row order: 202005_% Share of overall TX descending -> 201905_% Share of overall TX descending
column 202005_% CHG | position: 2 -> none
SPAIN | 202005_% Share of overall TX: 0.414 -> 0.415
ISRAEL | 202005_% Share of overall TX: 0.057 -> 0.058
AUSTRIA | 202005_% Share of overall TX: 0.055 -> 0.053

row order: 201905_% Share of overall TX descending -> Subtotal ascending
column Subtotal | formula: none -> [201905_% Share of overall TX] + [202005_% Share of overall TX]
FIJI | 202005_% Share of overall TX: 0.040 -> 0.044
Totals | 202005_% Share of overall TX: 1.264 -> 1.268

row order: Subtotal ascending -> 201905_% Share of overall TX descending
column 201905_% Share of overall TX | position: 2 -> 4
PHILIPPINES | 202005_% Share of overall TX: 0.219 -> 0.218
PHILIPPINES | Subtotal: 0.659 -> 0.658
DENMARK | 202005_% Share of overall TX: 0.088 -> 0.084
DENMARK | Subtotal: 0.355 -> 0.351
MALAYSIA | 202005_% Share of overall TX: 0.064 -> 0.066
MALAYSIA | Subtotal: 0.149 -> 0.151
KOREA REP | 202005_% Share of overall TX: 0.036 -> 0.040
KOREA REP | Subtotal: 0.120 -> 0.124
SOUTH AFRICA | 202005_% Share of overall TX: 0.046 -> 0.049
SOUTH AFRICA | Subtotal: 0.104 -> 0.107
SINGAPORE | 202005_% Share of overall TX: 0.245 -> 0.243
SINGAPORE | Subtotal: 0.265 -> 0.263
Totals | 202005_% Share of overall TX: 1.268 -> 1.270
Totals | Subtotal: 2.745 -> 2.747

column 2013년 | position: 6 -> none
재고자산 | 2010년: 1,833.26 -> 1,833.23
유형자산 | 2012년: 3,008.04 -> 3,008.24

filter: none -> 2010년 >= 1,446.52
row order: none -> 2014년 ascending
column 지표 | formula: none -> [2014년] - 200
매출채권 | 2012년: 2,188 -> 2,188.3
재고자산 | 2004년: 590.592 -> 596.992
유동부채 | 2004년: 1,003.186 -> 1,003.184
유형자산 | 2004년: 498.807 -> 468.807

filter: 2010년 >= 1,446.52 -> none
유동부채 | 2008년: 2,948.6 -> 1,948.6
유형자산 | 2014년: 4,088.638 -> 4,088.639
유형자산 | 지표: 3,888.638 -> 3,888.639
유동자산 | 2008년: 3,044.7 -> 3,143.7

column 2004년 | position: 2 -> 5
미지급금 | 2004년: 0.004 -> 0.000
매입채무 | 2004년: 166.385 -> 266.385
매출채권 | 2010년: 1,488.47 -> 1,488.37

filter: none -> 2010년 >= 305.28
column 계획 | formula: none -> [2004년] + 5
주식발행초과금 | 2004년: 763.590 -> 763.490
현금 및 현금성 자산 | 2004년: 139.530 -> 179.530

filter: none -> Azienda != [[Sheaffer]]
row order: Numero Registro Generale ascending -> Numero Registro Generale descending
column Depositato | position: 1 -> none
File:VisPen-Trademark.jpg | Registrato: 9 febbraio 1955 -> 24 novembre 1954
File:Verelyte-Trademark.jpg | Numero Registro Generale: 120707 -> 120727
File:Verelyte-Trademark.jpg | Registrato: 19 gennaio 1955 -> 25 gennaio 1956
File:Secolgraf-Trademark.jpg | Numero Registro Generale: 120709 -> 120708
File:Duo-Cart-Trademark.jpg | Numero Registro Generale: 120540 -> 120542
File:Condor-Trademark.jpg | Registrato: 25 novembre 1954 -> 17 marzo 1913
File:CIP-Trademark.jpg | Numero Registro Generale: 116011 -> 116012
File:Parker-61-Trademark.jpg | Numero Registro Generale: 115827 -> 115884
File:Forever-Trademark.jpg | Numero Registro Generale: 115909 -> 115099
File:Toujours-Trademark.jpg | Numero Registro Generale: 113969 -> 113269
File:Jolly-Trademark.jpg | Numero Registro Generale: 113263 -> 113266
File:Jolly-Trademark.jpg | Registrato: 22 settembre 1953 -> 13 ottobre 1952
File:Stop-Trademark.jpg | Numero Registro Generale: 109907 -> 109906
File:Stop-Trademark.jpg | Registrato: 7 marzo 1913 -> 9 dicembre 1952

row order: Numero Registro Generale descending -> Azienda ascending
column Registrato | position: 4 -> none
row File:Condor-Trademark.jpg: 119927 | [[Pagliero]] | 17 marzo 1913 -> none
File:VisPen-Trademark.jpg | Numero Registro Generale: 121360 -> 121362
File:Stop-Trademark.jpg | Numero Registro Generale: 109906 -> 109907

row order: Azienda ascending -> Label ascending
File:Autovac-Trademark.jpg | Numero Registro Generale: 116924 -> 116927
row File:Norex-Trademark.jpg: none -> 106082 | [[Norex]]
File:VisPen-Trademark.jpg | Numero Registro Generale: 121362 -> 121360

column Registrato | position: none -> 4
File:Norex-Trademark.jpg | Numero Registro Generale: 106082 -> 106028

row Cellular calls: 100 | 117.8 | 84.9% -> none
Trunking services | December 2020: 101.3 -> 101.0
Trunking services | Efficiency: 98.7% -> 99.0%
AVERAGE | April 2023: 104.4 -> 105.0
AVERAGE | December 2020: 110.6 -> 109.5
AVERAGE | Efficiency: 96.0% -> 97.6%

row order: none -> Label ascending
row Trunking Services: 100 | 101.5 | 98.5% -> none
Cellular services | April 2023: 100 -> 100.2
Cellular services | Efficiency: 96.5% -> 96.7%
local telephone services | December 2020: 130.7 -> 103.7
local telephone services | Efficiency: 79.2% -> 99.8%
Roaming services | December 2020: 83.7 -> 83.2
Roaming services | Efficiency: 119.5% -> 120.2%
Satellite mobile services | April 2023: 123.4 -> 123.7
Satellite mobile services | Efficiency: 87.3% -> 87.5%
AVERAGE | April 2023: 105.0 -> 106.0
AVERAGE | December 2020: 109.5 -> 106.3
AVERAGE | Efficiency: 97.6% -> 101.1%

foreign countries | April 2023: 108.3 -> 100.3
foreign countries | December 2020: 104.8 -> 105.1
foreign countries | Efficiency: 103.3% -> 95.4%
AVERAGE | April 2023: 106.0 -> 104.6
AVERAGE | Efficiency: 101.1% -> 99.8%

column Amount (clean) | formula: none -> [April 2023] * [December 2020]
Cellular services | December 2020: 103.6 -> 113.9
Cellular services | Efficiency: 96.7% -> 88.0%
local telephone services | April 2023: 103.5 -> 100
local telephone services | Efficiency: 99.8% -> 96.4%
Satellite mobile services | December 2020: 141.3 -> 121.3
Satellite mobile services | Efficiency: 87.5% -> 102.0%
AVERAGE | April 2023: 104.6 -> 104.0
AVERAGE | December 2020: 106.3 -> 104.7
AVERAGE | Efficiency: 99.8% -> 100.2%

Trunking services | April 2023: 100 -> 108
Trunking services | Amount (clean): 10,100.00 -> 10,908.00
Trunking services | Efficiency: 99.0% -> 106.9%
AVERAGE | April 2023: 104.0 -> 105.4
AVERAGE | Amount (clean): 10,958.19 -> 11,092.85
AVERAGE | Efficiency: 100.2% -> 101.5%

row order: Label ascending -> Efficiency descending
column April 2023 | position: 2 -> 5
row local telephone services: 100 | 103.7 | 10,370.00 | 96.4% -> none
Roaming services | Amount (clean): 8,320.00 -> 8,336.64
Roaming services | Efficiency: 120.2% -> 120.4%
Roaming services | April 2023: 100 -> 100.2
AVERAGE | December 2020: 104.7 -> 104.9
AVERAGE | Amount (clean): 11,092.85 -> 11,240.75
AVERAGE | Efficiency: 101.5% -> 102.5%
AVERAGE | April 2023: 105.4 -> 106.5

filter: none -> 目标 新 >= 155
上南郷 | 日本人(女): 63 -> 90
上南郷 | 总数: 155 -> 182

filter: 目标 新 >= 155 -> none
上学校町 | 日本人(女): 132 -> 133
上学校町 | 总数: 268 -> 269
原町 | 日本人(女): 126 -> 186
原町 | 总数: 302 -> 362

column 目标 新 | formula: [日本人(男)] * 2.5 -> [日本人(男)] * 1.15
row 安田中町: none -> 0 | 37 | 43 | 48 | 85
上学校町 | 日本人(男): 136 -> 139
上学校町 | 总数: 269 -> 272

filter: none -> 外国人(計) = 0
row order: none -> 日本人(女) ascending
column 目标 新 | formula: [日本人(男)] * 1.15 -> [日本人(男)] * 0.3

# What the exercise asks
Check each line of the material for "Azienda" and report how many have it. Add no other words.

# Written solution
3